● **Exercise brief**:
Below are some records. Write out exactly their lines from the one with "# uv (recommended;" through the one with "- Currently in", and leave the pictures behind.

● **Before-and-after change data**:
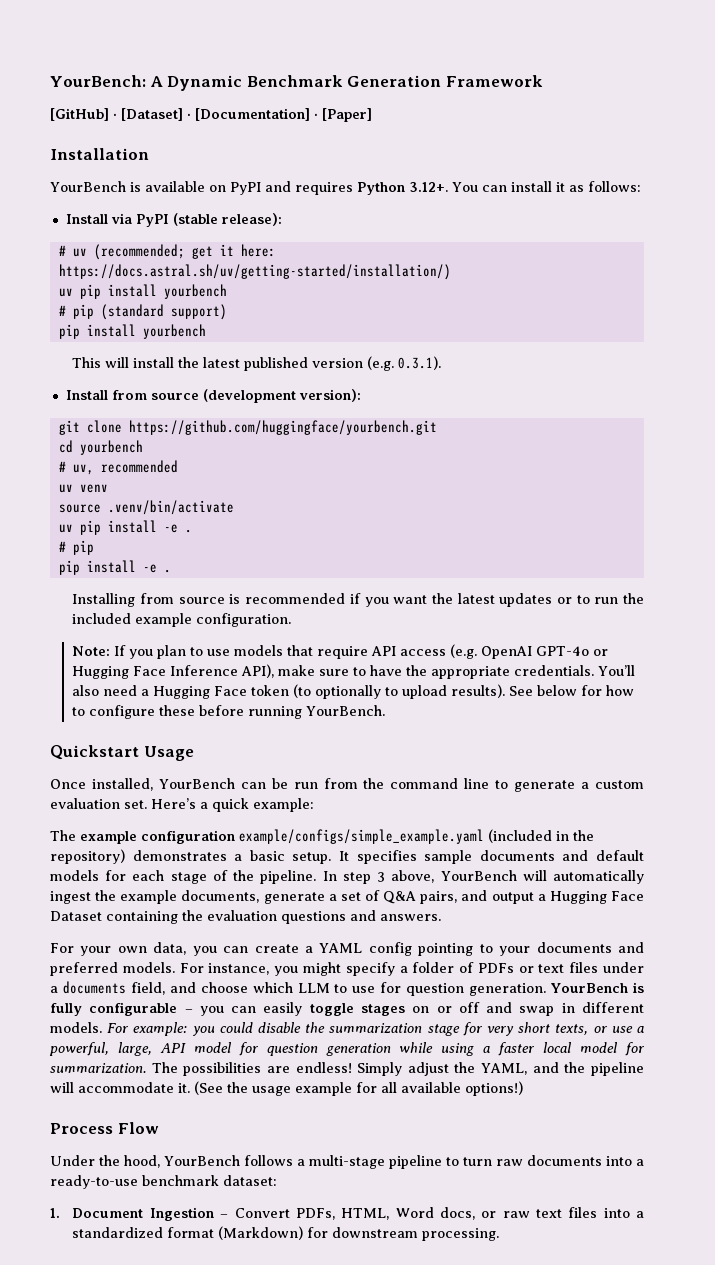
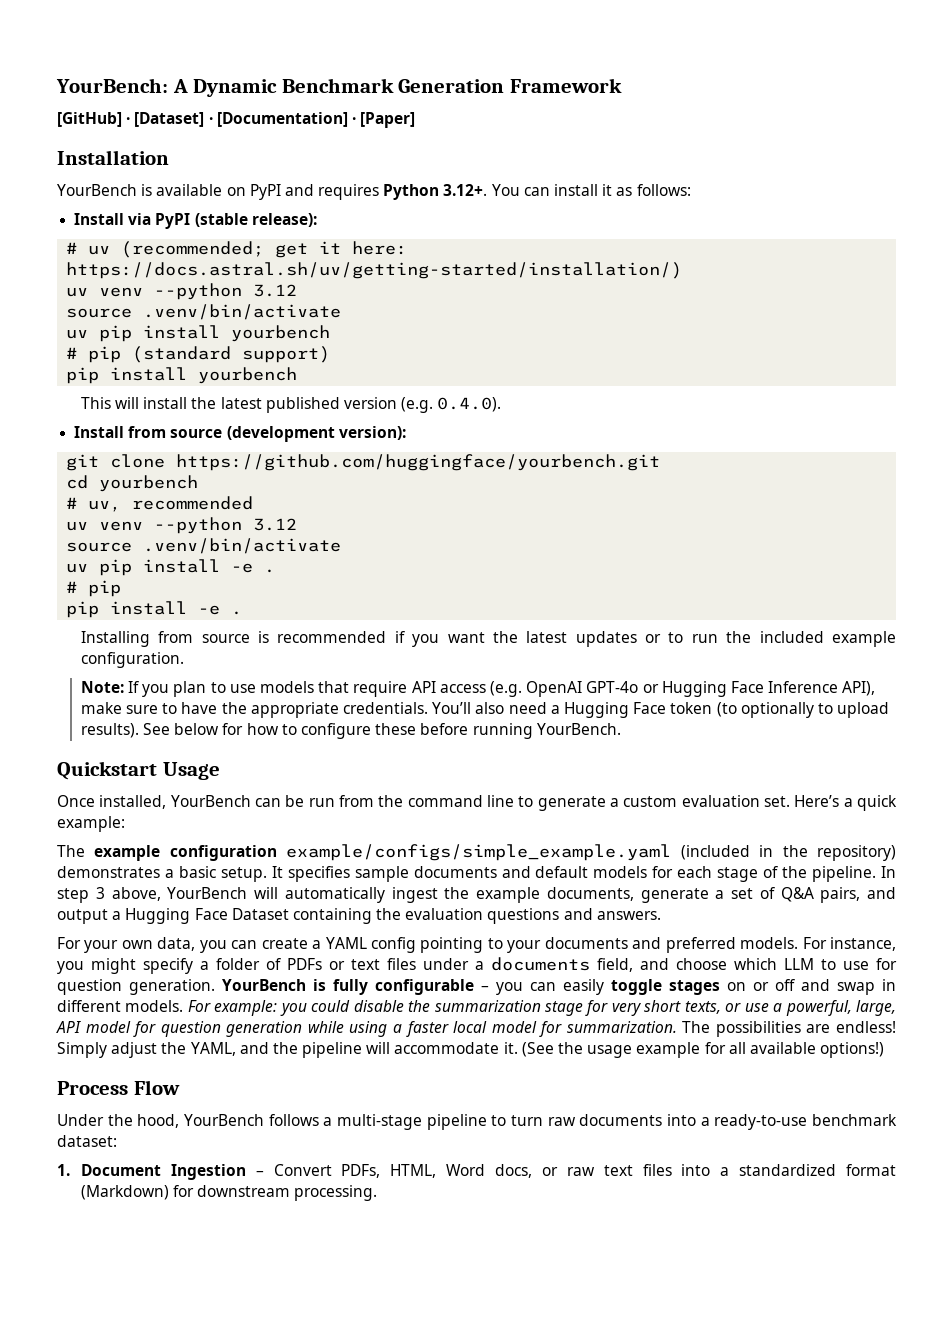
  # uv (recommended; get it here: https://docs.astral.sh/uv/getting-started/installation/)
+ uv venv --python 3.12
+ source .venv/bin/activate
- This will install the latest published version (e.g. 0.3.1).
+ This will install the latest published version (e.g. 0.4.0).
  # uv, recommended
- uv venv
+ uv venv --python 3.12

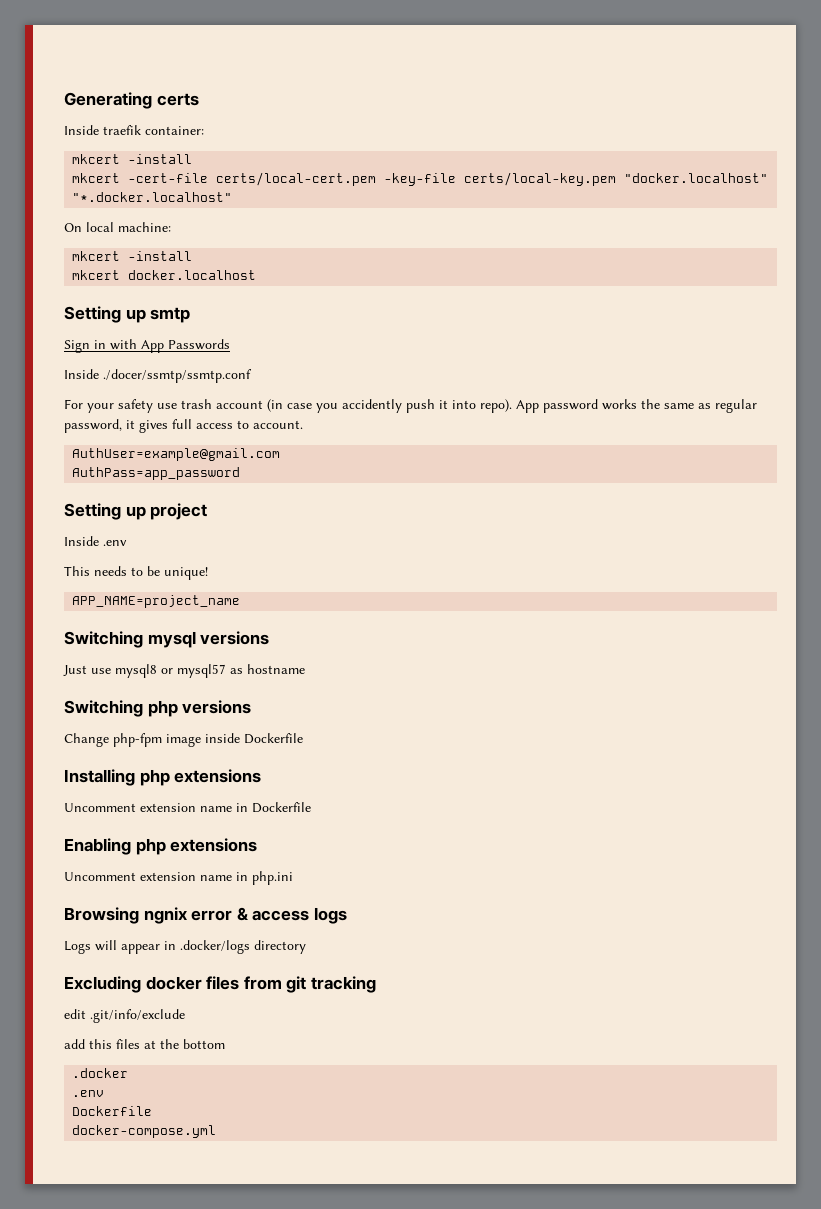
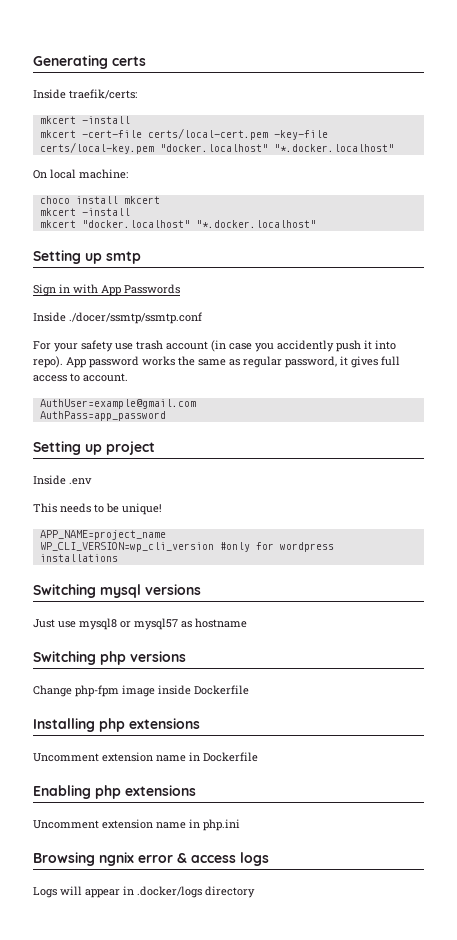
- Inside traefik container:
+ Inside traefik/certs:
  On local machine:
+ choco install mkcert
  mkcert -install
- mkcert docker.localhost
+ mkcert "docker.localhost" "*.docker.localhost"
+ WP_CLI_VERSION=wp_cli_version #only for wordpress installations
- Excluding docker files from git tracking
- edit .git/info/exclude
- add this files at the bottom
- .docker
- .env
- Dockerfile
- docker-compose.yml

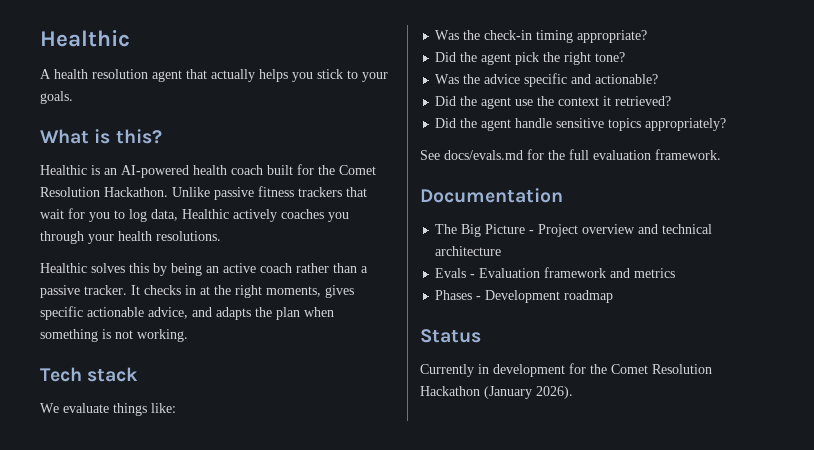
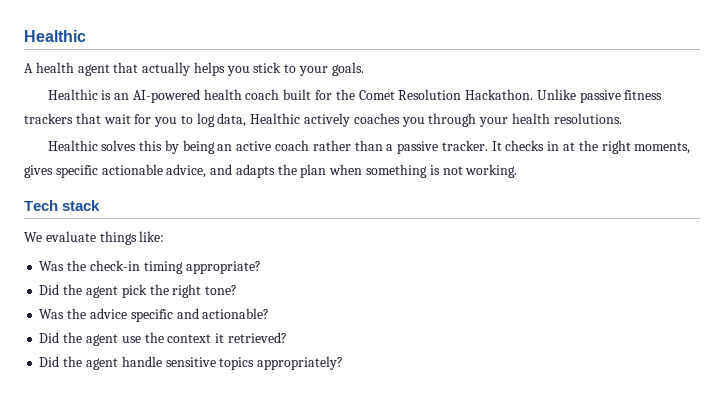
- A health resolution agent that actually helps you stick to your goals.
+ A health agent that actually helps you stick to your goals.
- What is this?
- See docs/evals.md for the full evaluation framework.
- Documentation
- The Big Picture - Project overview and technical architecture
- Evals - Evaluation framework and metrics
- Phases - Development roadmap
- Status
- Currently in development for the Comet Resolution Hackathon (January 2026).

* * *

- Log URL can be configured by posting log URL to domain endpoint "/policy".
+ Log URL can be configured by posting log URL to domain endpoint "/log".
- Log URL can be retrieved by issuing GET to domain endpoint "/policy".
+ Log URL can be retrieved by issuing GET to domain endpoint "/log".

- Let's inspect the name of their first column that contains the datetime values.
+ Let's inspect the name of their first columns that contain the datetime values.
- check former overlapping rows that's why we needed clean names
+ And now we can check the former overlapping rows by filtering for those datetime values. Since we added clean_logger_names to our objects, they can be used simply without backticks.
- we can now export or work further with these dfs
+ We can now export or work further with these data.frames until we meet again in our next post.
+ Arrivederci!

---

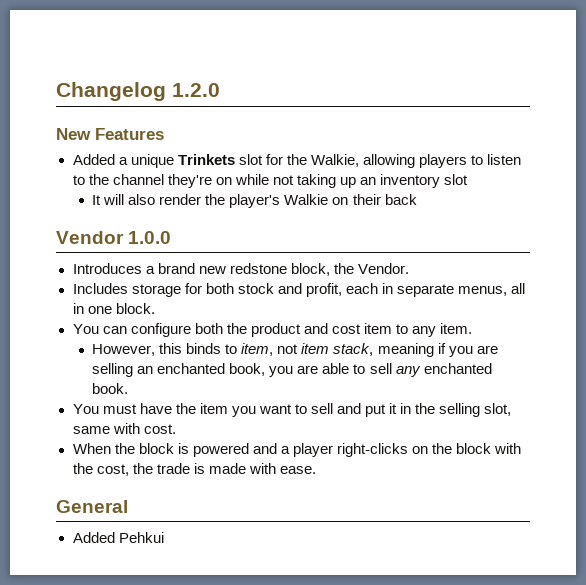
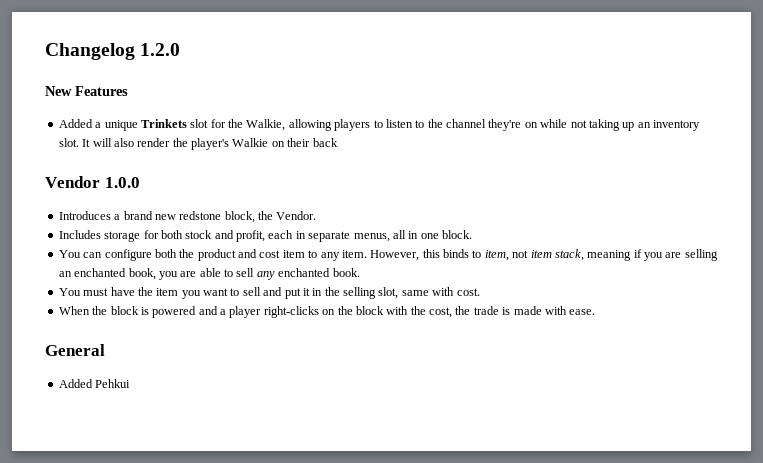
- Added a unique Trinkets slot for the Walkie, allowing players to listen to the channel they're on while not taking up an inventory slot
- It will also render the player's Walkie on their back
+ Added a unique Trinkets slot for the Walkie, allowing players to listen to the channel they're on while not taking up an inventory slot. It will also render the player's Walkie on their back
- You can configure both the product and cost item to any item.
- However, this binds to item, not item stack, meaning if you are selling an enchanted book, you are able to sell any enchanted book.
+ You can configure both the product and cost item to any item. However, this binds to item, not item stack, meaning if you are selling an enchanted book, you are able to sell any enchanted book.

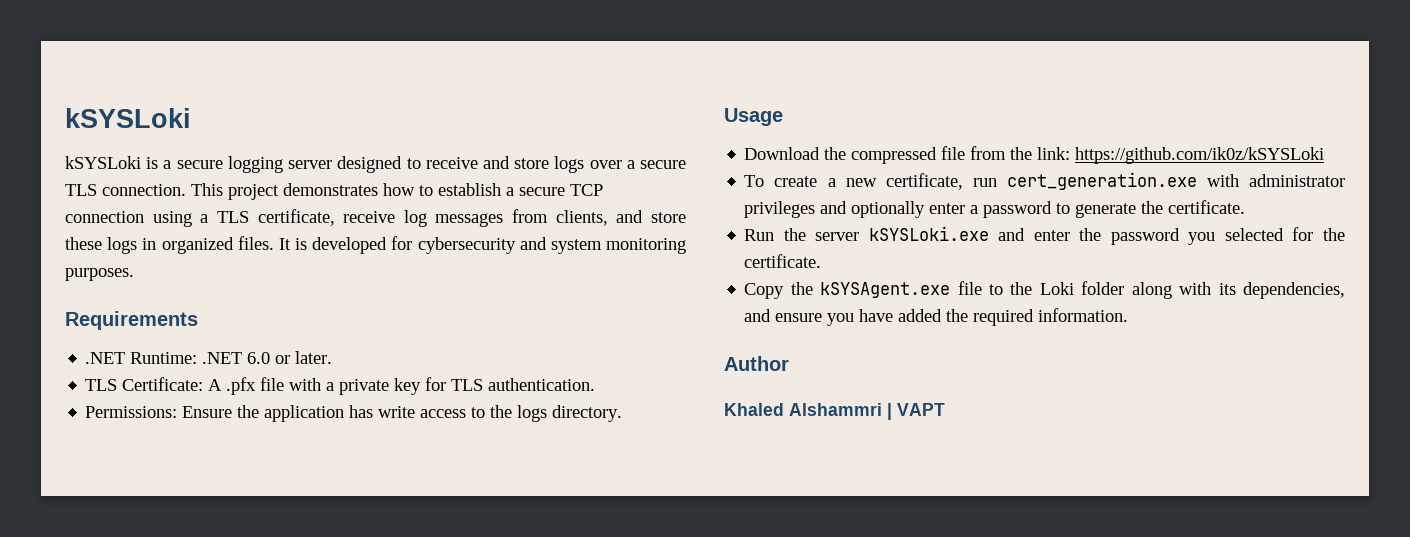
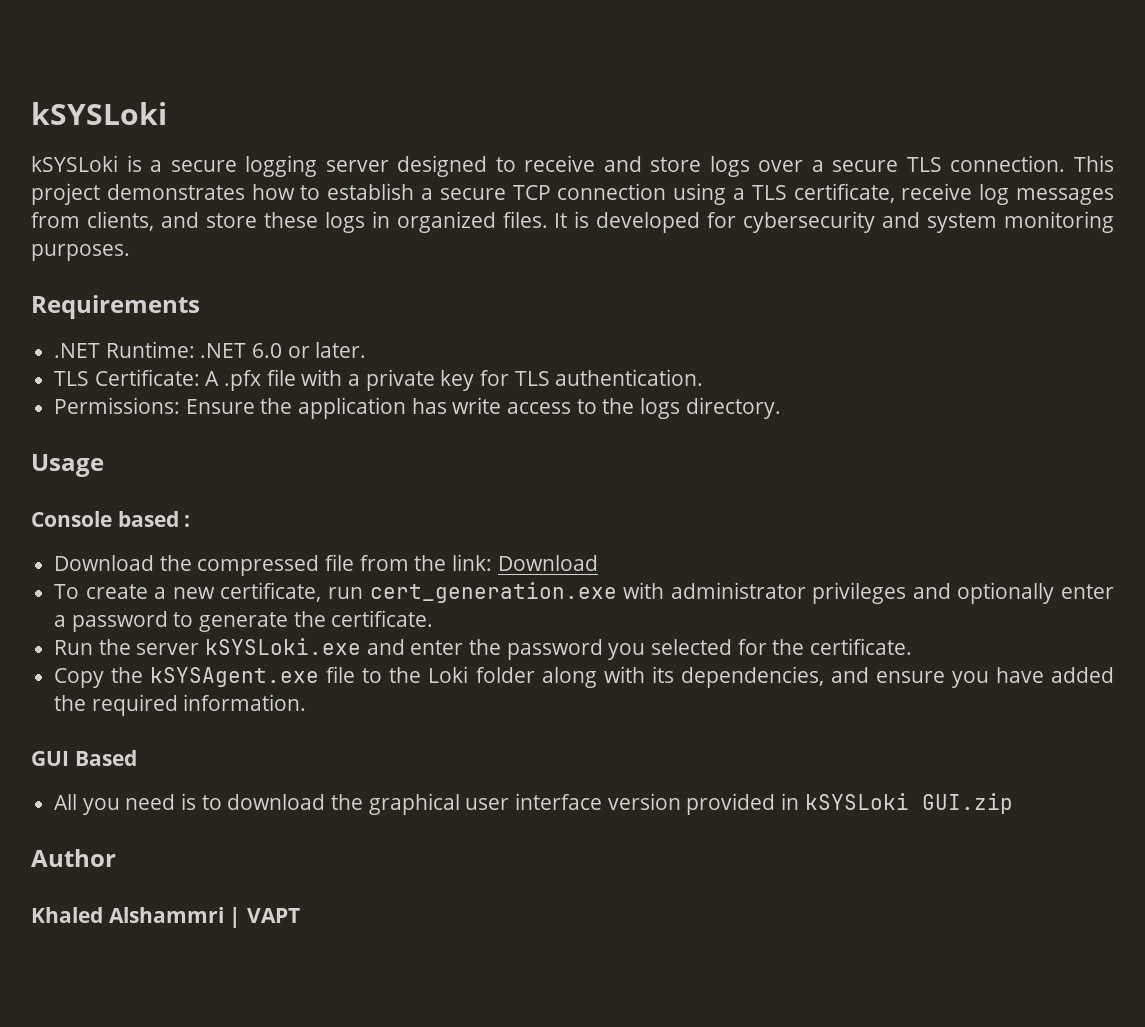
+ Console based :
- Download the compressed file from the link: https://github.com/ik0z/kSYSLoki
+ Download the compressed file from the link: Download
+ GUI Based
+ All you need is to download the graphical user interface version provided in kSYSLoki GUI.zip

● **Result of the task**:
  # uv (recommended; get it here: https://docs.astral.sh/uv/getting-started/installation/)
+ uv venv --python 3.12
+ source .venv/bin/activate
- This will install the latest published version (e.g. 0.3.1).
+ This will install the latest published version (e.g. 0.4.0).
  # uv, recommended
- uv venv
+ uv venv --python 3.12

- Inside traefik container:
+ Inside traefik/certs:
  On local machine:
+ choco install mkcert
  mkcert -install
- mkcert docker.localhost
+ mkcert "docker.localhost" "*.docker.localhost"
+ WP_CLI_VERSION=wp_cli_version #only for wordpress installations
- Excluding docker files from git tracking
- edit .git/info/exclude
- add this files at the bottom
- .docker
- .env
- Dockerfile
- docker-compose.yml

- A health resolution agent that actually helps you stick to your goals.
+ A health agent that actually helps you stick to your goals.
- What is this?
- See docs/evals.md for the full evaluation framework.
- Documentation
- The Big Picture - Project overview and technical architecture
- Evals - Evaluation framework and metrics
- Phases - Development roadmap
- Status
- Currently in development for the Comet Resolution Hackathon (January 2026).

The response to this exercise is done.